Spirit AeroSystems Holdings, Inc. (SPR - Free Report) , a designer and manufacturer of aerostructures for both commercial and defense aircraft, is set to release second-quarter 2017 results on Aug 02 before the opening bell.
In the preceding quarter, the company’s earnings came in line with the Zacks Consensus Estimate. However, Spirit Aerosystems outperformed the Zacks Consensus Estimate in two of the trailing four quarters, with an average positive surprise of 2.73%.
Let’s see how things are shaping up prior to this announcement.
Why a Likely Positive Surprise?
Our proven model shows that Spirit AeroSystems is likely to beat earnings this season because it has the right combination of two key ingredients. A stock needs to have both a positive Earnings ESP and a Zacks Rank #1 (Strong Buy), 2 (Buy) or 3 (Hold) to be able to beat estimates, and Spirit AeroSystems has the right mix.
Zacks ESP: Earnings ESP for the company is +3.33 %. This is because the Most Accurate estimate stands at $1.24, higher than the Zacks Consensus Estimate of $1.20. This is a meaningful indicator of a likely positive earnings surprise. You can uncover the best stocks to buy or sell before they’re reported with our Earnings ESP Filter.

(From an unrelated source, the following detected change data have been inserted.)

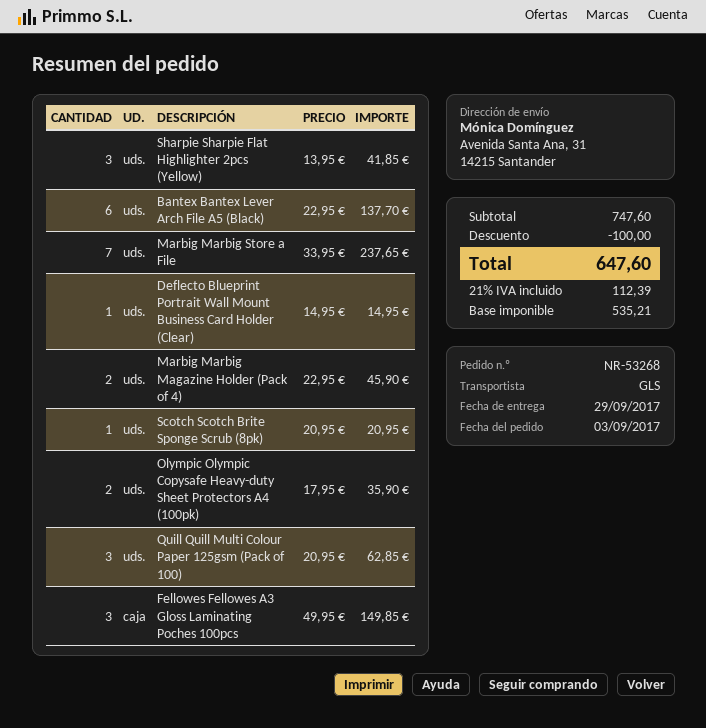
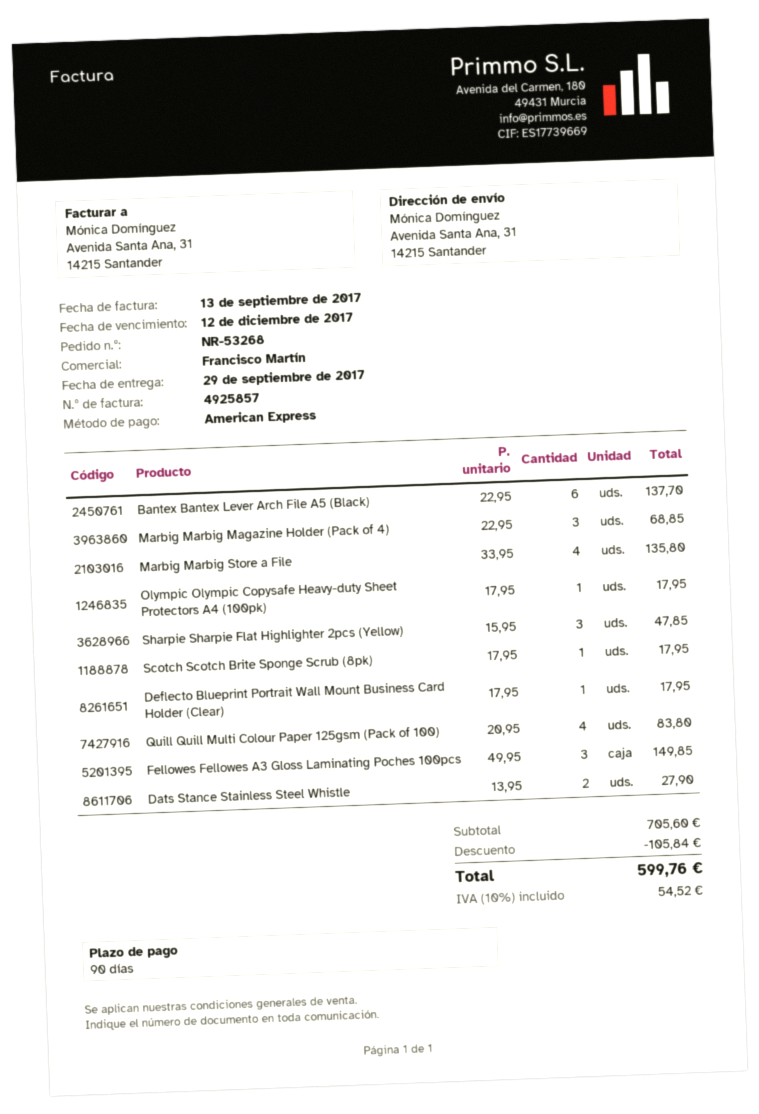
Sharpie Sharpie Flat Highlighter 2pcs (Yellow): 3 x 13.95 = 41.85 -> 3 x 15.95 = 47.85
Marbig Marbig Store a File: 7 x 33.95 = 237.65 -> 4 x 33.95 = 135.80
Deflecto Blueprint Portrait Wall Mount Business Card Holder (Clear): 1 x 14.95 = 14.95 -> 1 x 17.95 = 17.95
Marbig Marbig Magazine Holder (Pack of 4): 2 x 22.95 = 45.90 -> 3 x 22.95 = 68.85
Scotch Scotch Brite Sponge Scrub (8pk): 1 x 20.95 = 20.95 -> 1 x 17.95 = 17.95
Olympic Olympic Copysafe Heavy-duty Sheet Protectors A4 (100pk): 2 x 17.95 = 35.90 -> 1 x 17.95 = 17.95
Quill Quill Multi Colour Paper 125gsm (Pack of 100): 3 x 20.95 = 62.85 -> 4 x 20.95 = 83.80
Dats Stance Stainless Steel Whistle: none -> 2 x 13.95 = 27.90
subtotal: 747.60 -> 705.60
discount: 100.00 -> 105.84
tax: 21% = 112.39 -> 10% = 54.52
total: 647.60 -> 599.76

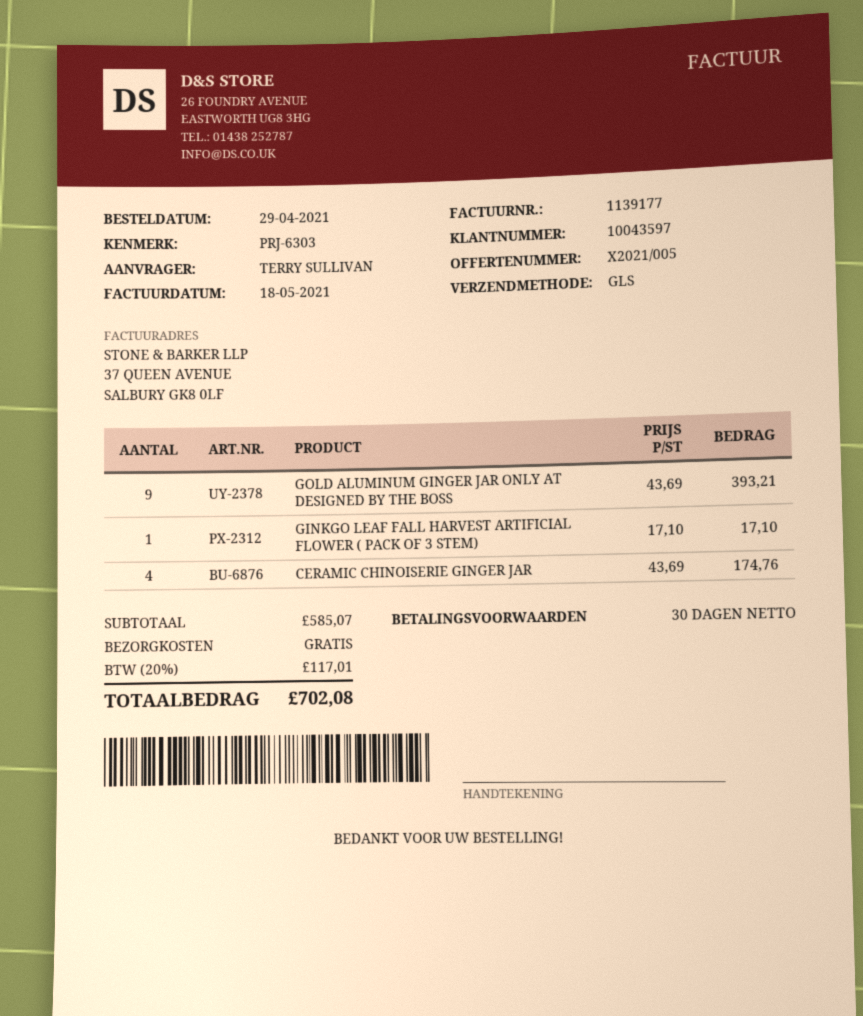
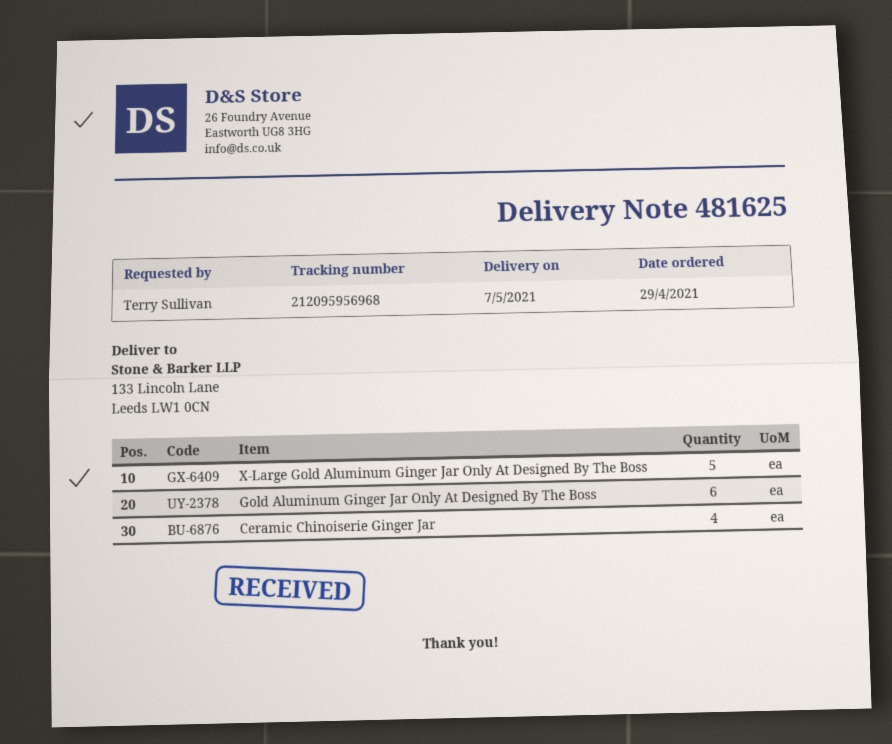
GOLD ALUMINUM GINGER JAR ONLY AT DESIGNED BY THE BOSS: 9 -> 6
GINKGO LEAF FALL HARVEST ARTIFICIAL FLOWER ( PACK OF 3 STEM): 1 -> none
X-Large Gold Aluminum Ginger Jar Only At Designed By The Boss: none -> 5

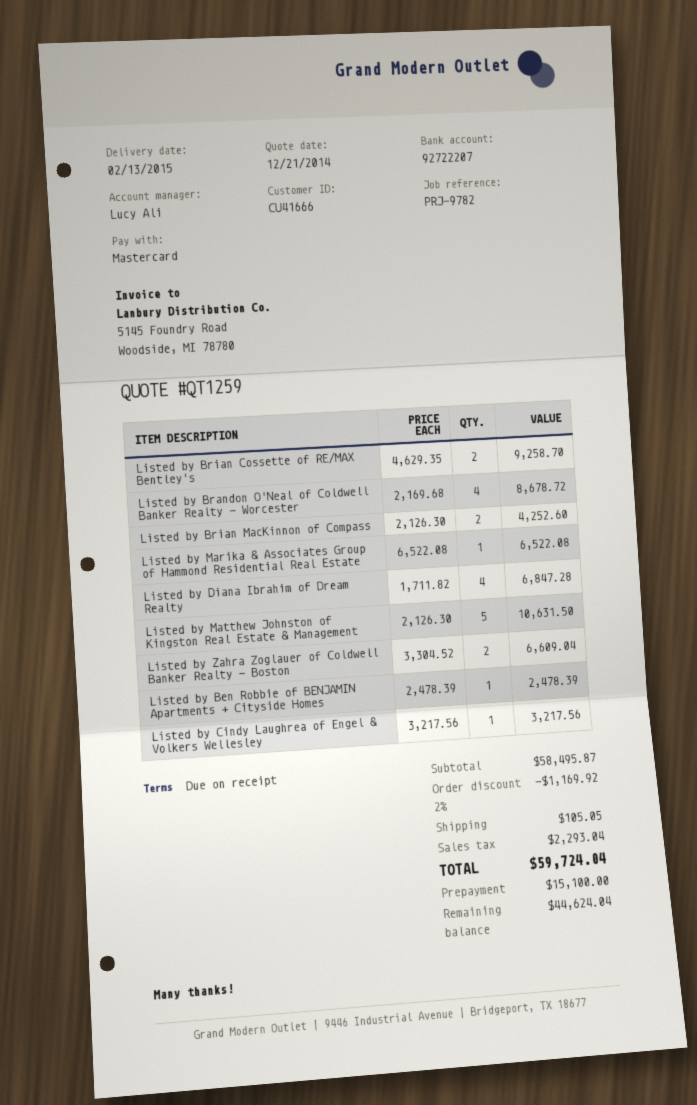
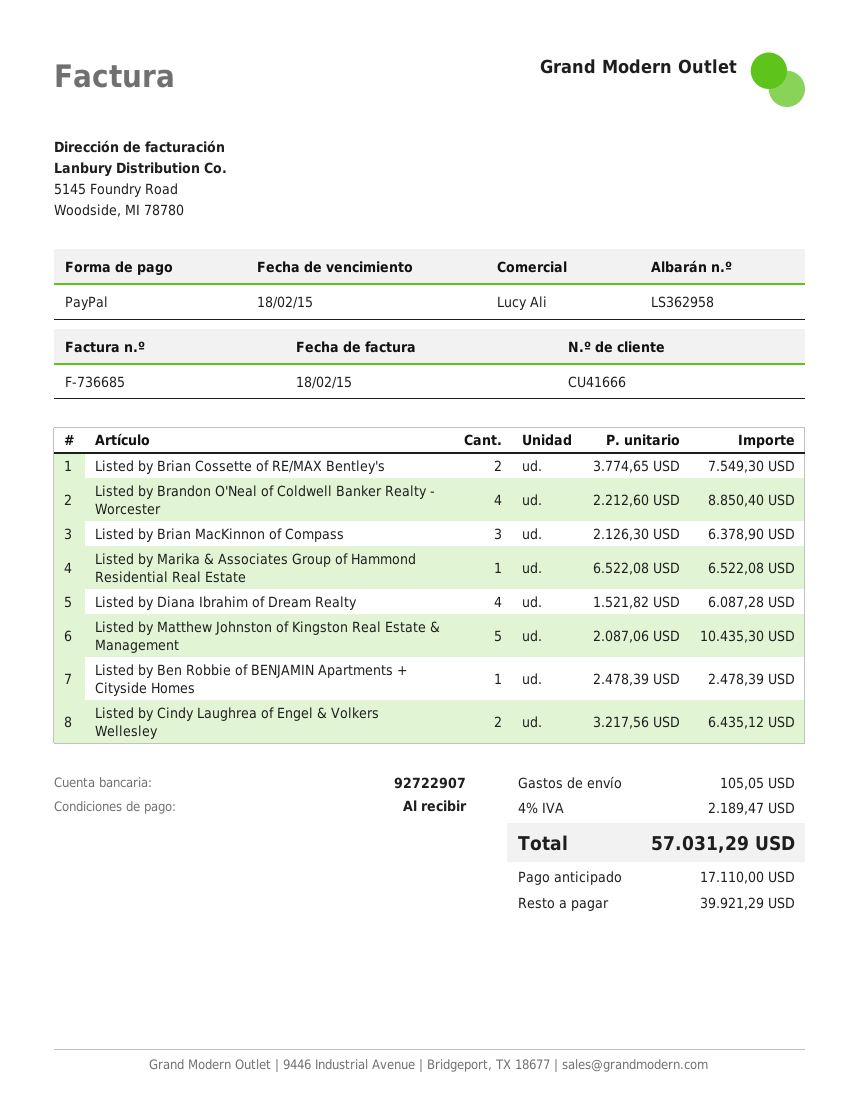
payment method: Mastercard -> PayPal
bank account: 92722207 -> 92722907
Listed by Brian Cossette of RE/MAX Bentley's: 2 x 4629.35 = 9258.70 -> 2 x 3774.65 = 7549.30
Listed by Brandon O'Neal of Coldwell Banker Realty - Worcester: 4 x 2169.68 = 8678.72 -> 4 x 2212.60 = 8850.40
Listed by Brian MacKinnon of Compass: 2 x 2126.30 = 4252.60 -> 3 x 2126.30 = 6378.90
Listed by Diana Ibrahim of Dream Realty: 4 x 1711.82 = 6847.28 -> 4 x 1521.82 = 6087.28
Listed by Matthew Johnston of Kingston Real Estate & Management: 5 x 2126.30 = 10631.50 -> 5 x 2087.06 = 10435.30
Listed by Zahra Zoglauer of Coldwell Banker Realty - Boston: 2 x 3304.52 = 6609.04 -> none
Listed by Cindy Laughrea of Engel & Volkers Wellesley: 1 x 3217.56 = 3217.56 -> 2 x 3217.56 = 6435.12
discount: 2% = 1169.92 -> none
tax: 2293.04 -> 2189.47
total: 59724.04 -> 57031.29
deposit: 15100.00 -> 17110.00
balance: 44624.04 -> 39921.29

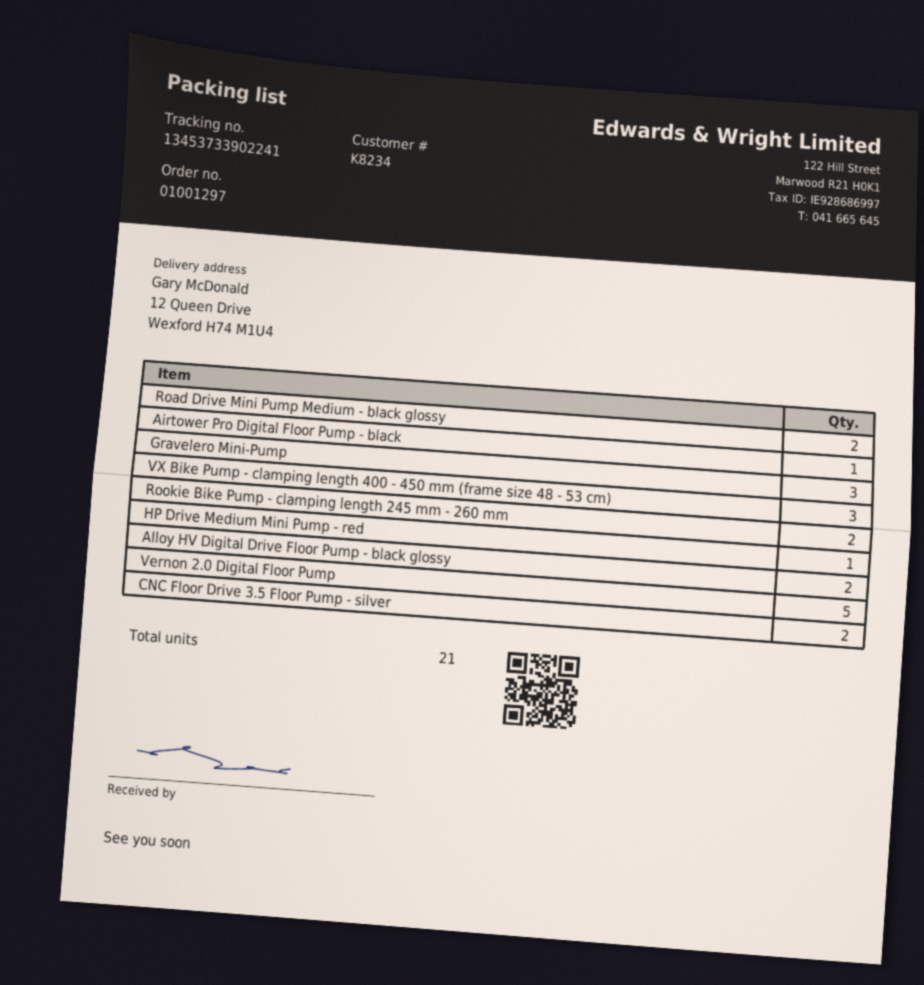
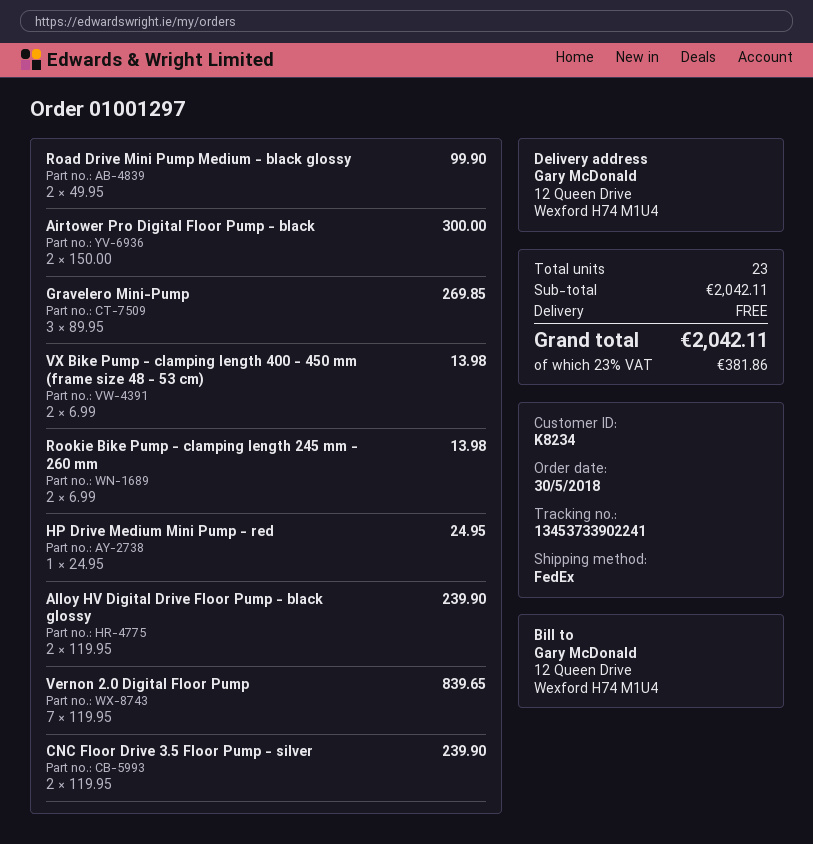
Airtower Pro Digital Floor Pump - black: 1 -> 2
VX Bike Pump - clamping length 400 - 450 mm (frame size 48 - 53 cm): 3 -> 2
Vernon 2.0 Digital Floor Pump: 5 -> 7
total quantity: 21 -> 23

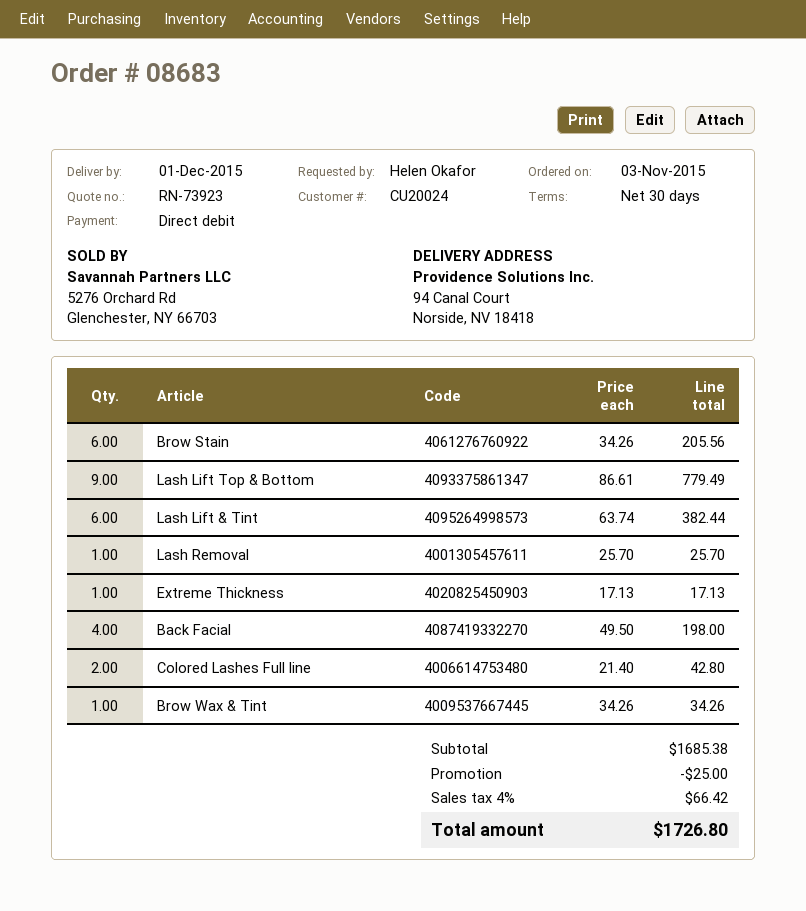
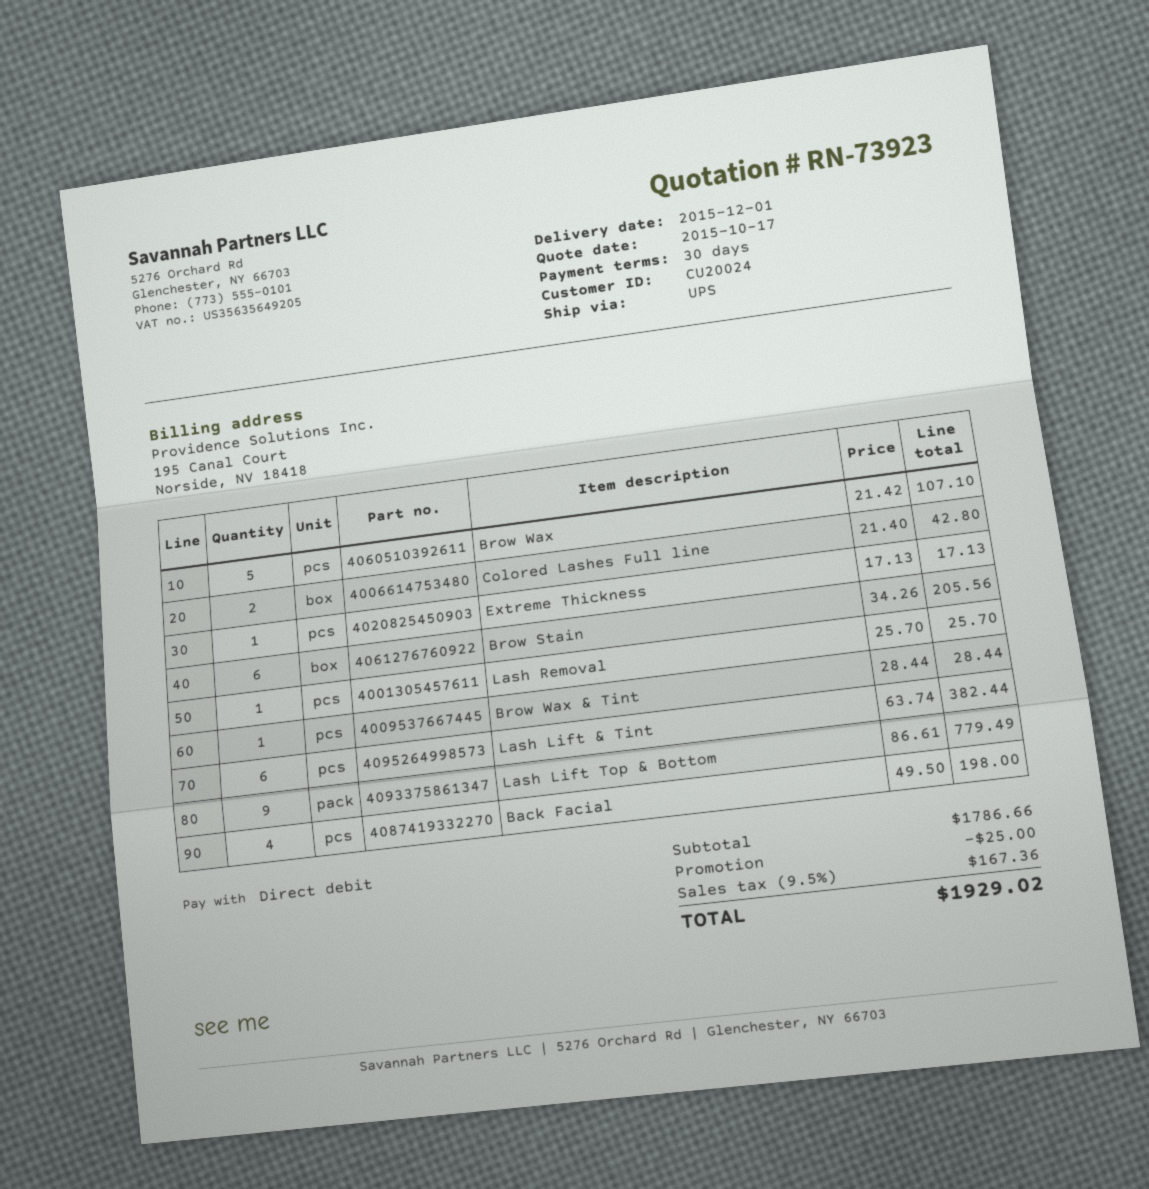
Brow Wax & Tint: 1 x 34.26 = 34.26 -> 1 x 28.44 = 28.44
Brow Wax: none -> 5 x 21.42 = 107.10
subtotal: 1685.38 -> 1786.66
tax: 4% = 66.42 -> 9.5% = 167.36
total: 1726.80 -> 1929.02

Zacks Rank: Spirit AeroSystems carries a Zacks Rank #3, which when combined with a positive ESP, makes us reasonably confident of an earnings beat this quarter.
Note that we caution against stocks with a Zacks Ranks #4 or 5 (Sell rated) going into an earnings announcement, especially when the company is seeing a negative estimate revision.
Factors at Play
Growing global demand for commercial airplanes is expected to boost sales of large aerostructures and components offered by Spirit AeroSystems. Moreover, the company’s long-term contracts with industry bellwethers like Boeing and Airbus Group should help boost revenues.
During the first-quarter earnings call, Spirit AeroSystems announced that it is poised to ramp up the production rate on the Boeing 737 program from 42 airplanes per month to 47 per month, before the end of the second quarter. We may get further updates on this program once the company releases its results.
On the flip side, Spirit AeroSystems incurred abnormal operating expenses of $12.1 million in fourth quarter of 2016 as well as additional expenses of $10.8 million in the first quarter of 2017. Management expects some residual expenses from these to weigh down on the company’s second-quarter results, which, in turn, may mar its growth trajectory.
For the second quarter, the Zacks Consensus Estimate for earnings per share reflects a 0.53% year-over-year decline, while sales are anticipated to be down 5.90% to $1.72 billion.
Other Stocks that Warrant a Look
Here are a few other defense stocks worth considering on the basis of our model, which shows that they have the right combination to pull off a beat.
Transdigm Group Incorporated (TDG - Free Report) is expected to report quarterly results on Aug 8. The company has an Earnings ESP of +1.01% and a Zacks Rank #2.
Leidos Holdings, Inc. (LDOS - Free Report) is expected to report quarterly results on Aug 3. The company has an Earnings ESP of +1.30% and a Zacks Rank #3.You can see the complete list of today’s Zacks #1 Rank stocks here.
Huntington Ingalls Industries, Inc. (HII - Free Report) is expected to report quarterly results on Aug 3. The company has an Earnings ESP of +4.96% and a Zacks Rank #2.